- _Task objective_: Would you reproduce each line below exactly, leaving every picture out?

Start of Information given

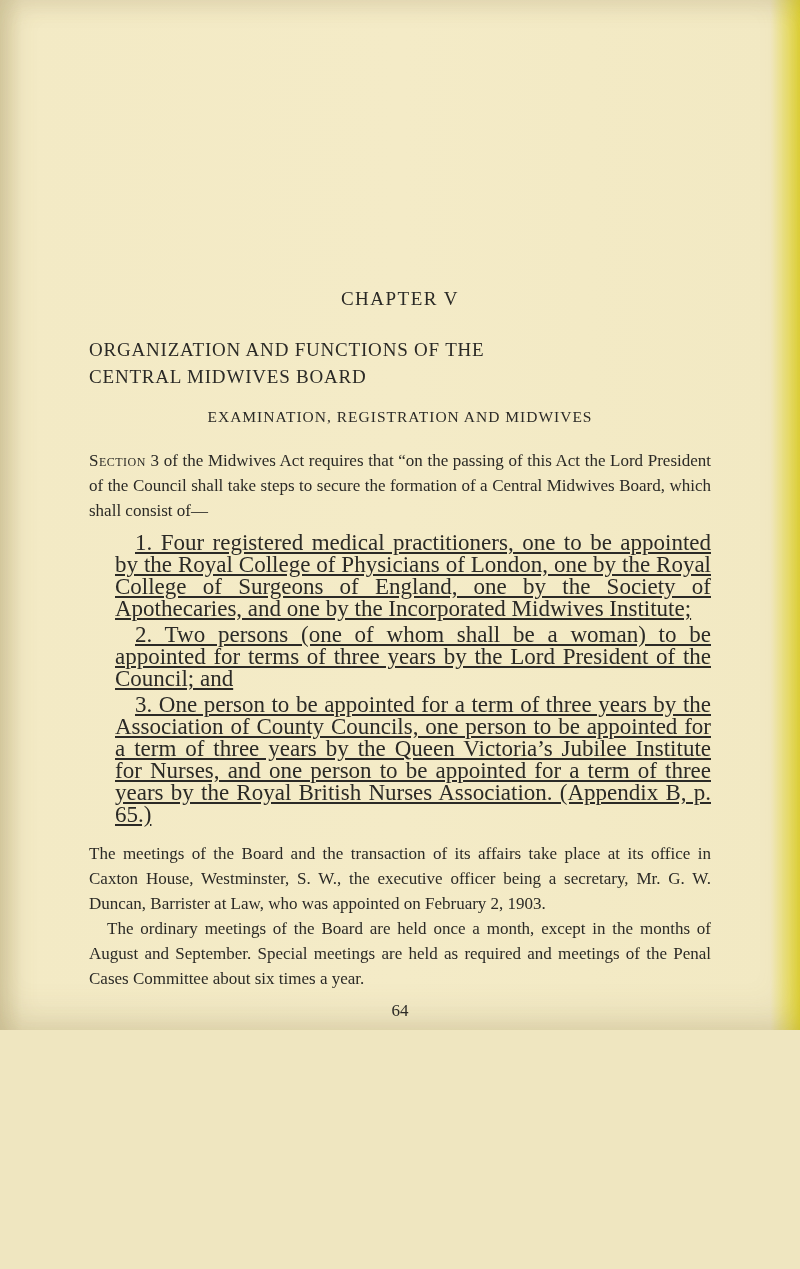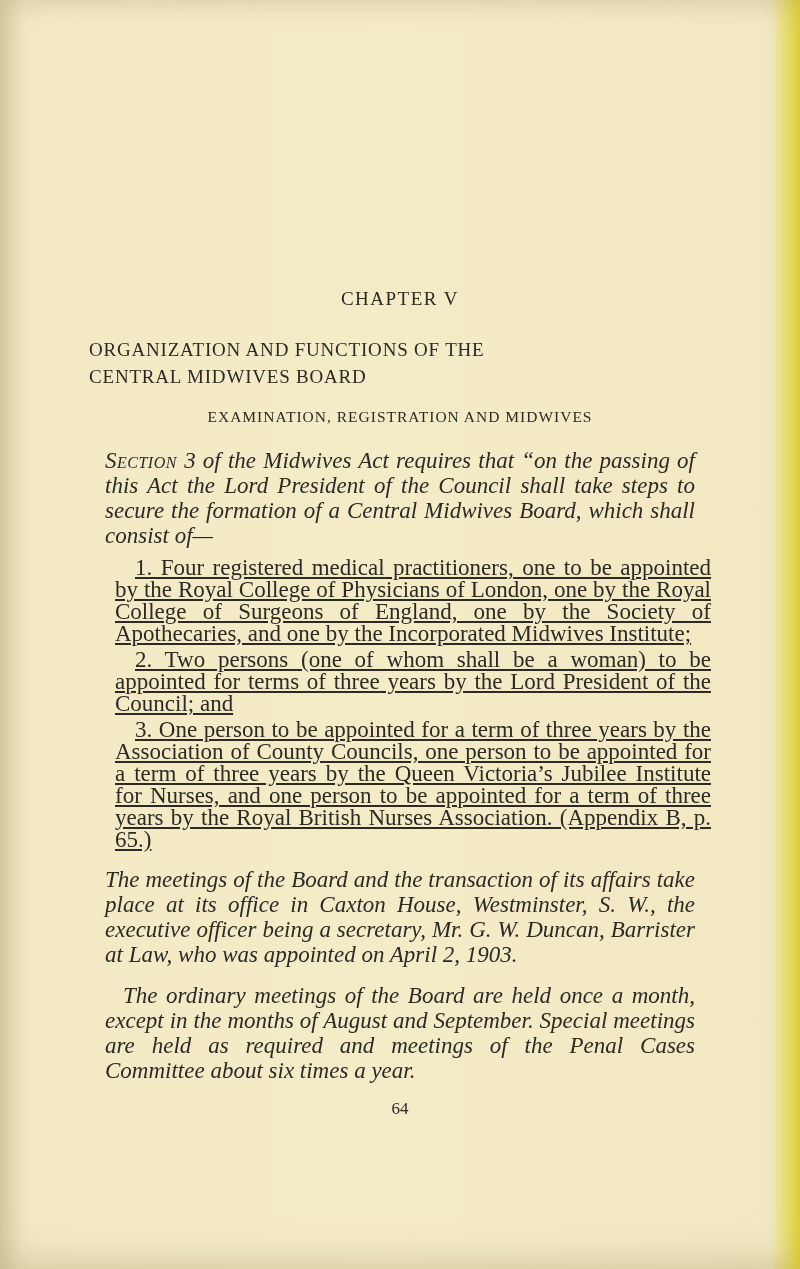--- a/index.html
+++ b/index.html
@@ -11,7 +11,7 @@
   .page {
     position: relative;
     width: 800px;
-    height: 1269px;
+    height: 1030px;
     margin: 0 auto;
     background: linear-gradient(90deg, #e7ddb4 0px, #f3eac5 22px, #f4ebc7 400px, #f2e9c3 770px, #eade38 800px),
                 #f3eac5;

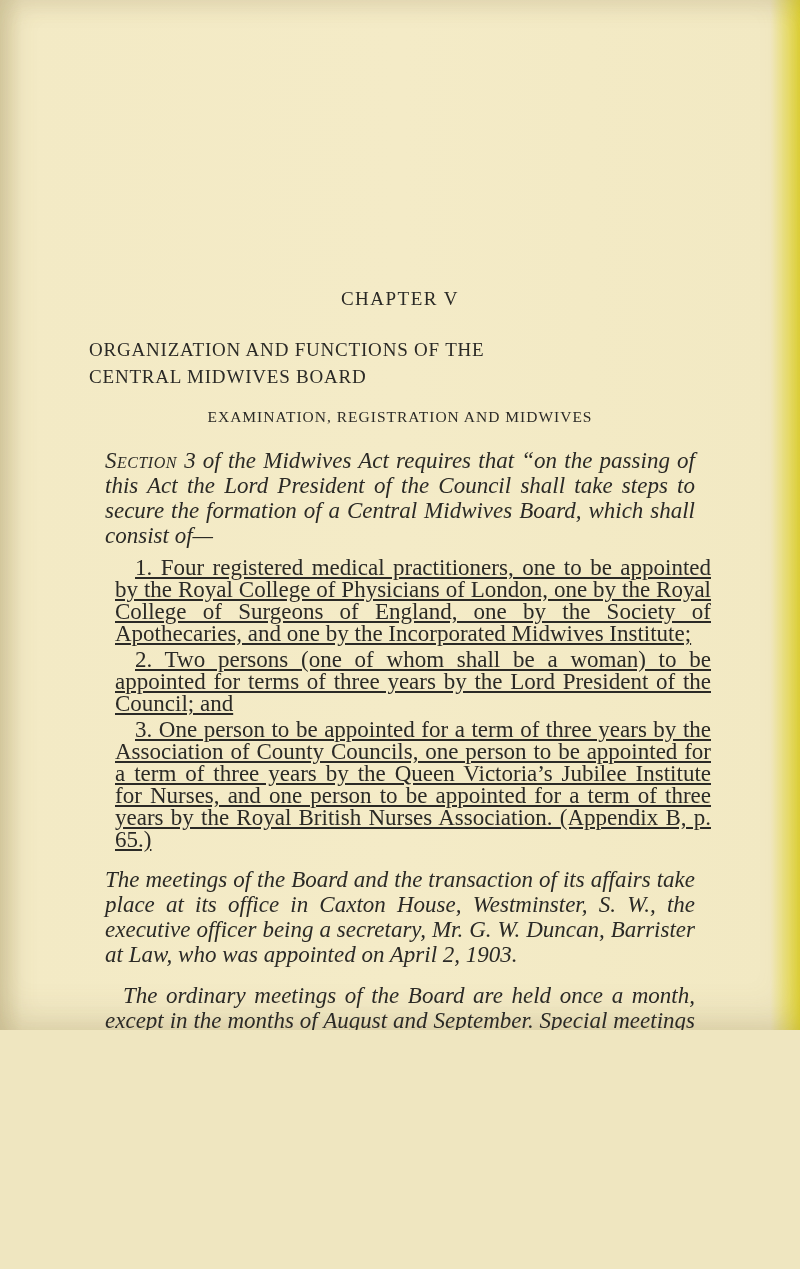--- a/index.html
+++ b/index.html
@@ -51,11 +51,10 @@
     margin: 0 0 22px 0;
   }
   .para {
-    font-size: 23px;
+    font-size: 17px;
     line-height: 25px;
     text-align: justify;
-    margin: 16px;
-    font-style: italic;
+    margin: 0;
   }
   .para.intro { margin-bottom: 9px; }
   .sc { font-variant: small-caps; letter-spacing: 0.5px; }

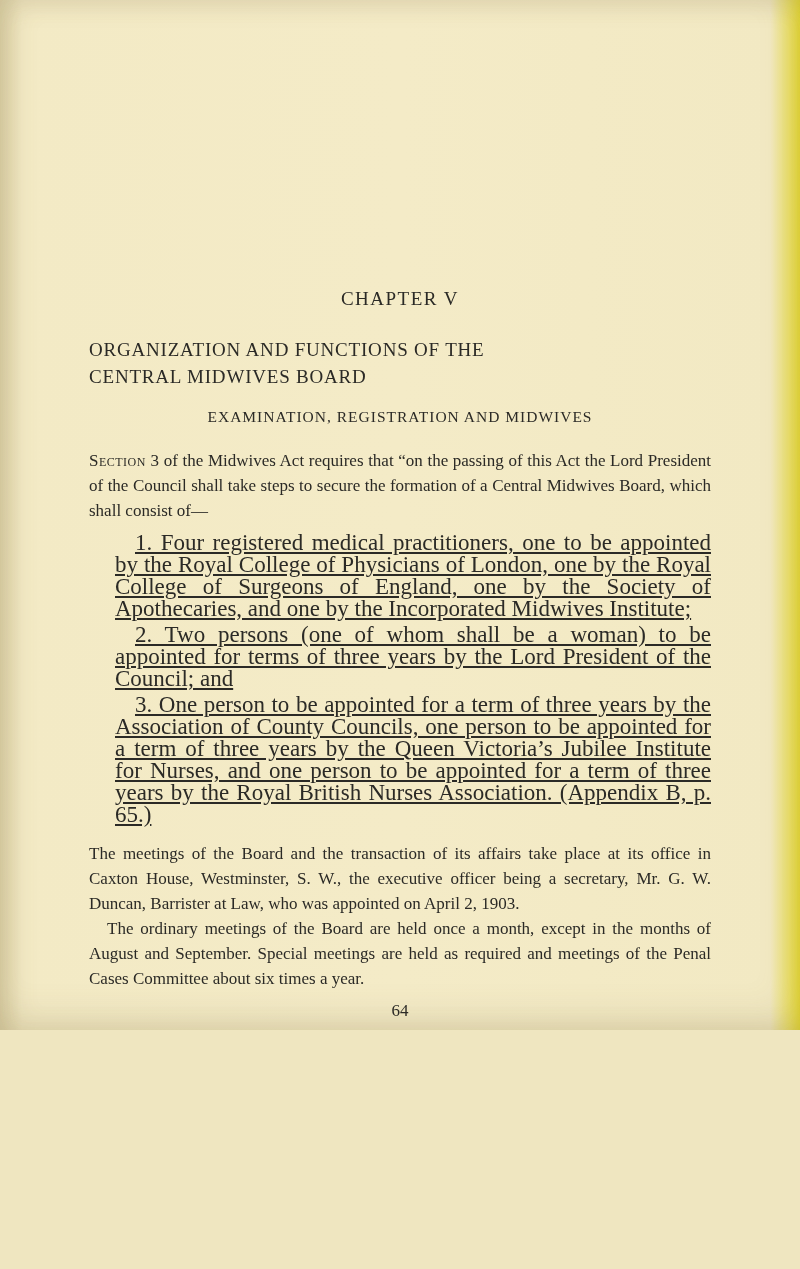--- a/index.html
+++ b/index.html
@@ -98,7 +98,7 @@
       <p class="list-item">3. One person to be appointed for a term of three years by the Association of County Councils, one person to be appointed for a term of three years by the Queen Victoria’s Jubilee Institute for Nurses, and one person to be appointed for a term of three years by the Royal British Nurses Association. (Appendix B, p. 65.)</p>
     </div>
 
-    <p class="para">The meetings of the Board and the transaction of its affairs take place at its office in Caxton House, Westminster, S. W., the executive officer being a secretary, Mr. G. W. Duncan, Barrister at Law, who was appointed on April 2, 1903.</p>
+    <p class="para">The meetings of the Board and the transaction of its affairs take place at its office in Caxton House, Westminster, S. W., the executive officer being a secretary, Mr. G. W. Duncan, Barrister at Law, who was appointed on February 2, 1903.</p>
 
     <p class="para indented">The ordinary meetings of the Board are held once a month, except in the months of August and September. Special meetings are held as required and meetings of the Penal Cases Committee about six times a year.</p>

End of Information given

- _Output of the task_:
--- a/index.html
+++ b/index.html
@@ -11,7 +11,7 @@
   .page {
     position: relative;
     width: 800px;
-    height: 1269px;
+    height: 1030px;
     margin: 0 auto;
     background: linear-gradient(90deg, #e7ddb4 0px, #f3eac5 22px, #f4ebc7 400px, #f2e9c3 770px, #eade38 800px),
                 #f3eac5;

--- a/index.html
+++ b/index.html
@@ -51,11 +51,10 @@
     margin: 0 0 22px 0;
   }
   .para {
-    font-size: 23px;
+    font-size: 17px;
     line-height: 25px;
     text-align: justify;
-    margin: 16px;
-    font-style: italic;
+    margin: 0;
   }
   .para.intro { margin-bottom: 9px; }
   .sc { font-variant: small-caps; letter-spacing: 0.5px; }

--- a/index.html
+++ b/index.html
@@ -98,7 +98,7 @@
       <p class="list-item">3. One person to be appointed for a term of three years by the Association of County Councils, one person to be appointed for a term of three years by the Queen Victoria’s Jubilee Institute for Nurses, and one person to be appointed for a term of three years by the Royal British Nurses Association. (Appendix B, p. 65.)</p>
     </div>
 
-    <p class="para">The meetings of the Board and the transaction of its affairs take place at its office in Caxton House, Westminster, S. W., the executive officer being a secretary, Mr. G. W. Duncan, Barrister at Law, who was appointed on April 2, 1903.</p>
+    <p class="para">The meetings of the Board and the transaction of its affairs take place at its office in Caxton House, Westminster, S. W., the executive officer being a secretary, Mr. G. W. Duncan, Barrister at Law, who was appointed on February 2, 1903.</p>
 
     <p class="para indented">The ordinary meetings of the Board are held once a month, except in the months of August and September. Special meetings are held as required and meetings of the Penal Cases Committee about six times a year.</p>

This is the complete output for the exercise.